> _Task to carry out_
Take the entries below and reproduce exactly the portion that begins at the line containing "-31,7 +31,7 @@" and ends at the line containing "text-align:right; font-size:13px; font-style:italic;", keeping both ends, dropping pictures, and adding nothing else.

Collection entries
◇ ◇ ◇ ◇ ◇ ◇ ◇

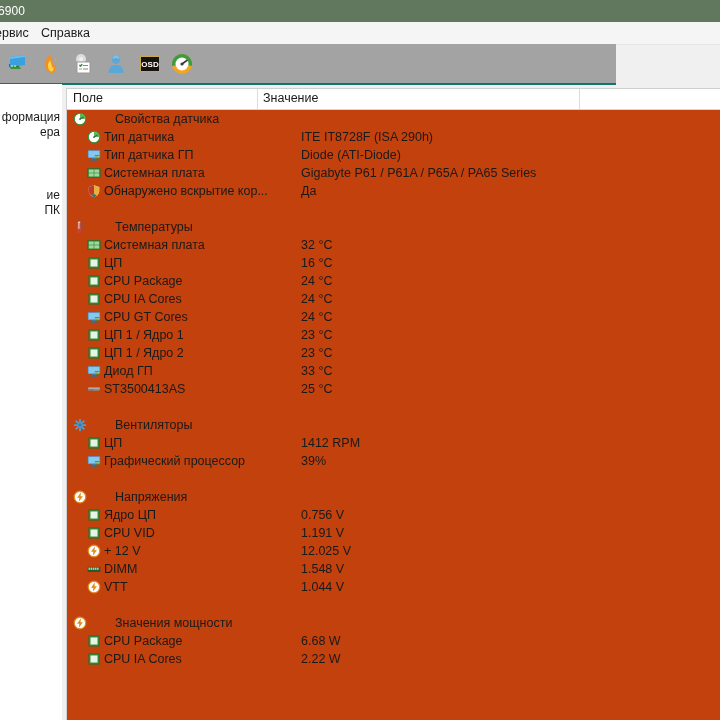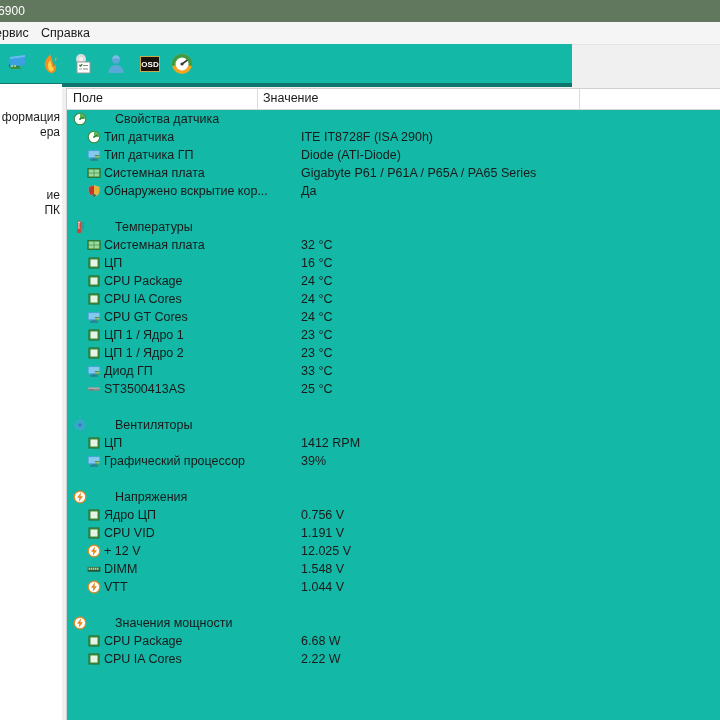--- a/index.html
+++ b/index.html
@@ -62,9 +62,9 @@
   .toolbar {
     position: absolute;
     left: 0; top: 44px;
-    width: 572px; height: 39px;
-    background: #14b8a6;
-    border-bottom: 4px solid #0f766e;
+    width: 616px; height: 39px;
+    background: #a3a3a3;
+    border-bottom: 2px solid #0f766e;
   }
   .tb-icon {
     position: absolute;

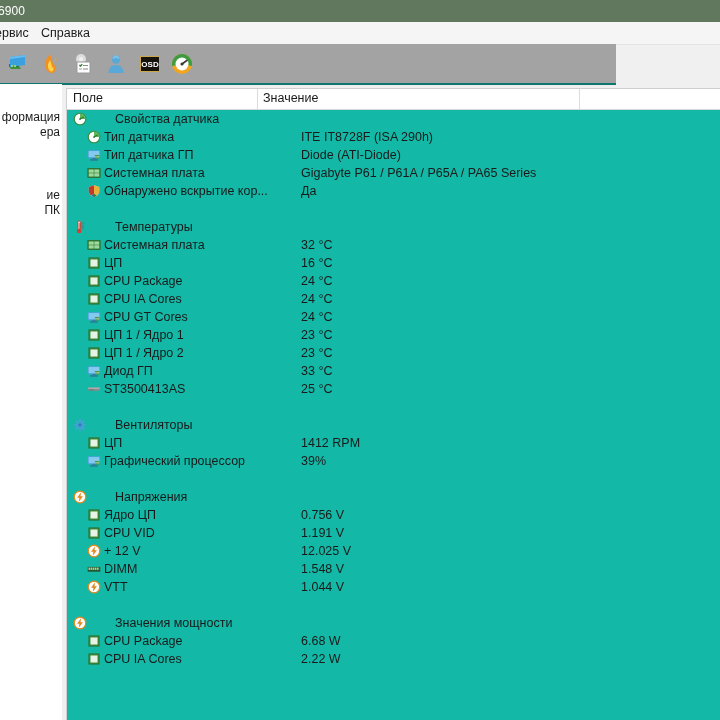--- a/index.html
+++ b/index.html
@@ -121,7 +121,7 @@
     position: absolute;
     left: 66px; top: 88px;
     width: 654px; height: 632px;
-    background: #14b8a6;
+    background: #c2410c;
     border: 1px solid #cfcfcf;
     border-right: 0;
     border-bottom: 0;

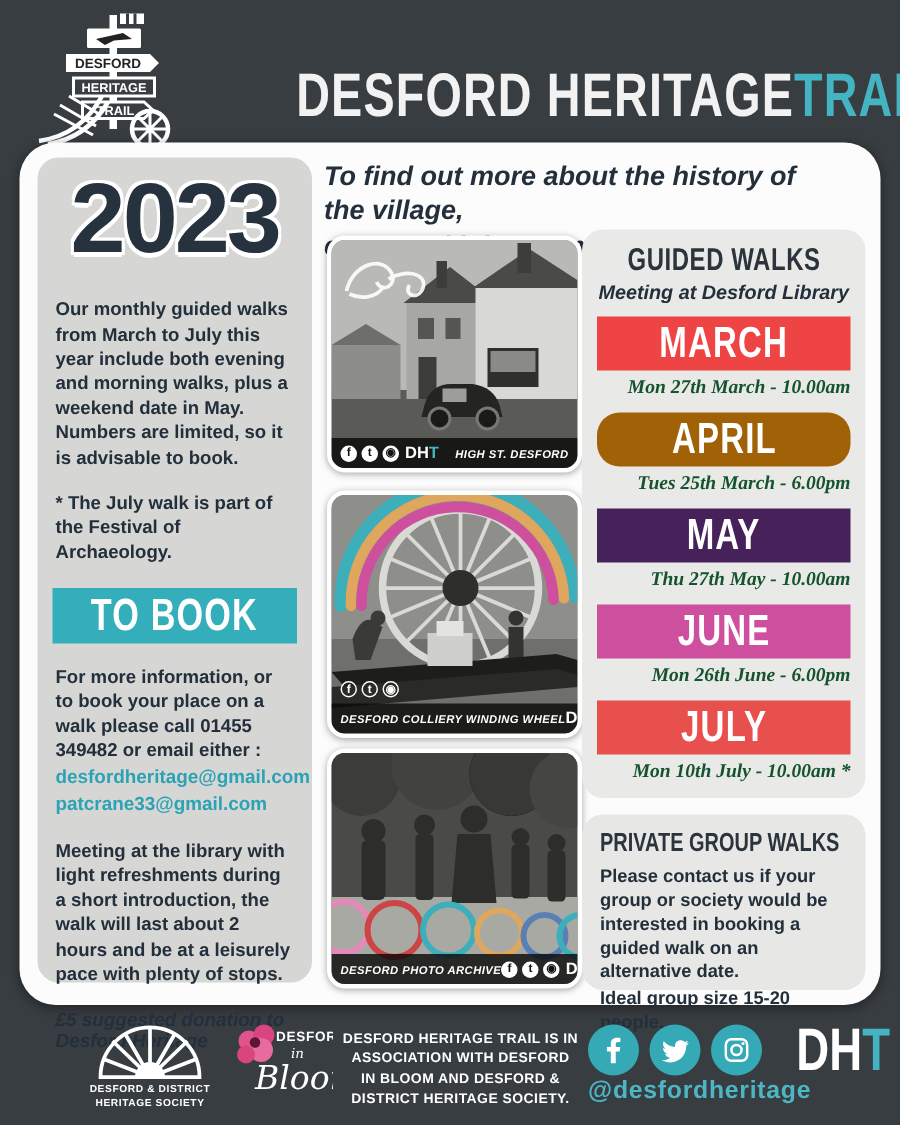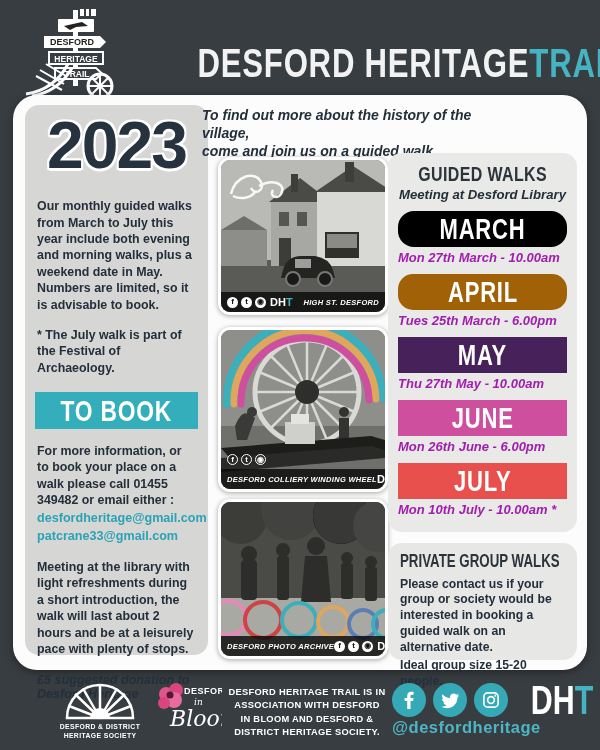--- a/index.html
+++ b/index.html
@@ -31,7 +31,7 @@
   .donation { font-size:12.6px; font-style:italic; font-weight:600; margin-top:16px; }
 
   
-  .intro { position:absolute; left:189px; top:11px; width:320px; font-size:14px; font-style:italic; font-weight:600; color:#232f3a; line-height:1.3; }
+  .intro { position:absolute; left:203px; top:11px; width:320px; font-size:18px; font-style:italic; font-weight:600; color:#232f3a; line-height:1.3; }
   .photo { position:absolute; left:205px; width:170px; border-radius:12px; overflow:hidden; border:3px solid #fff; box-shadow:0 1px 5px rgba(0,0,0,.35); background:#777; }
   .photo svg { display:block; }
   .ph1 { top:62px; height:158px; }

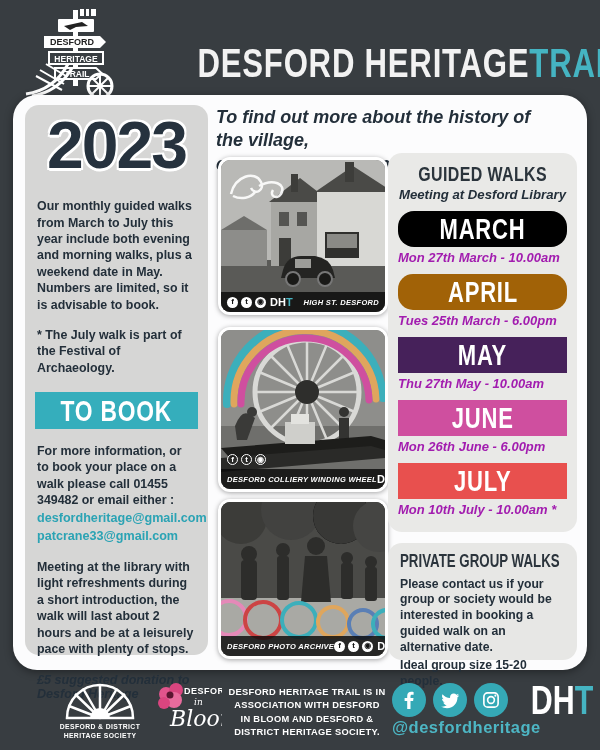--- a/index.html
+++ b/index.html
@@ -267,7 +267,7 @@
       <div class="gw-title"><span class="cond">GUIDED WALKS</span></div>
       <div class="gw-sub">Meeting at Desford Library</div>
 
-      <div class="month-banner" style="background: #000000; border-radius: 16px;"><span class="cond">MARCH</span></div>
+      <div class="month-banner" style="background: #ef4444;"><span class="cond">MARCH</span></div>
       <div class="month-date">Mon 27th March - 10.00am</div>
 
       <div class="month-banner" style="background: #a16207; border-radius: 15px;"><span class="cond">APRIL</span></div>

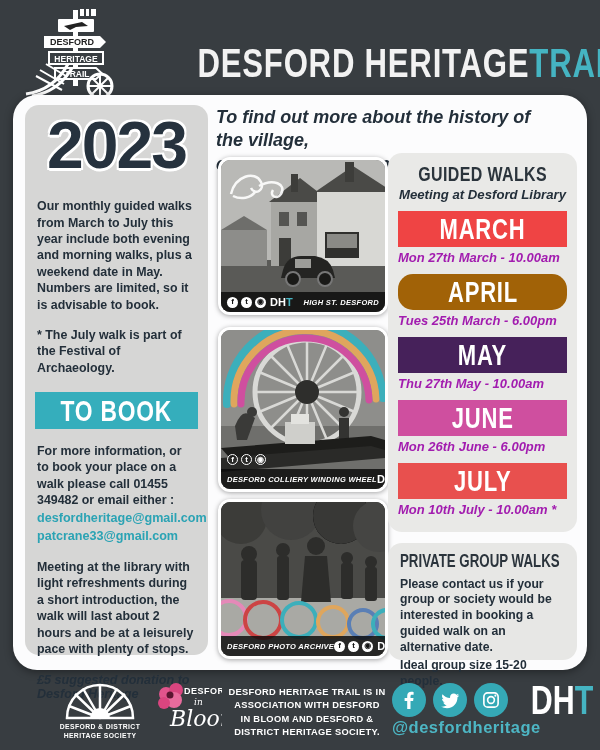--- a/index.html
+++ b/index.html
@@ -56,7 +56,7 @@
   .gw-sub { text-align:center; font-size:13.2px; font-style:italic; font-weight:600; color:#232f3a; margin-top:3px; }
   .month-banner { height:36px; margin-top:9px; text-align:center; line-height:36px; }
   .month-banner .cond { font-size:29px; font-weight:bold; color:#fff; letter-spacing:1px; }
-  .month-date { text-align:left; font-size:13px; font-style:italic; font-weight:bold; color:#a21caf; margin-top:3px; }
+  .month-date { text-align:right; font-size:13px; font-style:italic; font-weight:bold; color:#14532d; margin-top:3px;font-family:Liberation Serif, serif; }
 
   .private-panel { position:absolute; left:375px; top:448px; width:189px; height:117px; background:#e7e7e5; border-radius:14px; padding:10px 12px 0 12px; color:#232f3a; }
   .pv-title { line-height:1; }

◇ ◇ ◇ ◇ ◇ ◇ ◇

> _Result_
@@ -31,7 +31,7 @@
   .donation { font-size:12.6px; font-style:italic; font-weight:600; margin-top:16px; }
 
   
-  .intro { position:absolute; left:189px; top:11px; width:320px; font-size:14px; font-style:italic; font-weight:600; color:#232f3a; line-height:1.3; }
+  .intro { position:absolute; left:203px; top:11px; width:320px; font-size:18px; font-style:italic; font-weight:600; color:#232f3a; line-height:1.3; }
   .photo { position:absolute; left:205px; width:170px; border-radius:12px; overflow:hidden; border:3px solid #fff; box-shadow:0 1px 5px rgba(0,0,0,.35); background:#777; }
   .photo svg { display:block; }
   .ph1 { top:62px; height:158px; }

--- a/index.html
+++ b/index.html
@@ -267,7 +267,7 @@
       <div class="gw-title"><span class="cond">GUIDED WALKS</span></div>
       <div class="gw-sub">Meeting at Desford Library</div>
 
-      <div class="month-banner" style="background: #000000; border-radius: 16px;"><span class="cond">MARCH</span></div>
+      <div class="month-banner" style="background: #ef4444;"><span class="cond">MARCH</span></div>
       <div class="month-date">Mon 27th March - 10.00am</div>
 
       <div class="month-banner" style="background: #a16207; border-radius: 15px;"><span class="cond">APRIL</span></div>

--- a/index.html
+++ b/index.html
@@ -56,7 +56,7 @@
   .gw-sub { text-align:center; font-size:13.2px; font-style:italic; font-weight:600; color:#232f3a; margin-top:3px; }
   .month-banner { height:36px; margin-top:9px; text-align:center; line-height:36px; }
   .month-banner .cond { font-size:29px; font-weight:bold; color:#fff; letter-spacing:1px; }
-  .month-date { text-align:left; font-size:13px; font-style:italic; font-weight:bold; color:#a21caf; margin-top:3px; }
+  .month-date { text-align:right; font-size:13px; font-style:italic; font-weight:bold; color:#14532d; margin-top:3px;font-family:Liberation Serif, serif; }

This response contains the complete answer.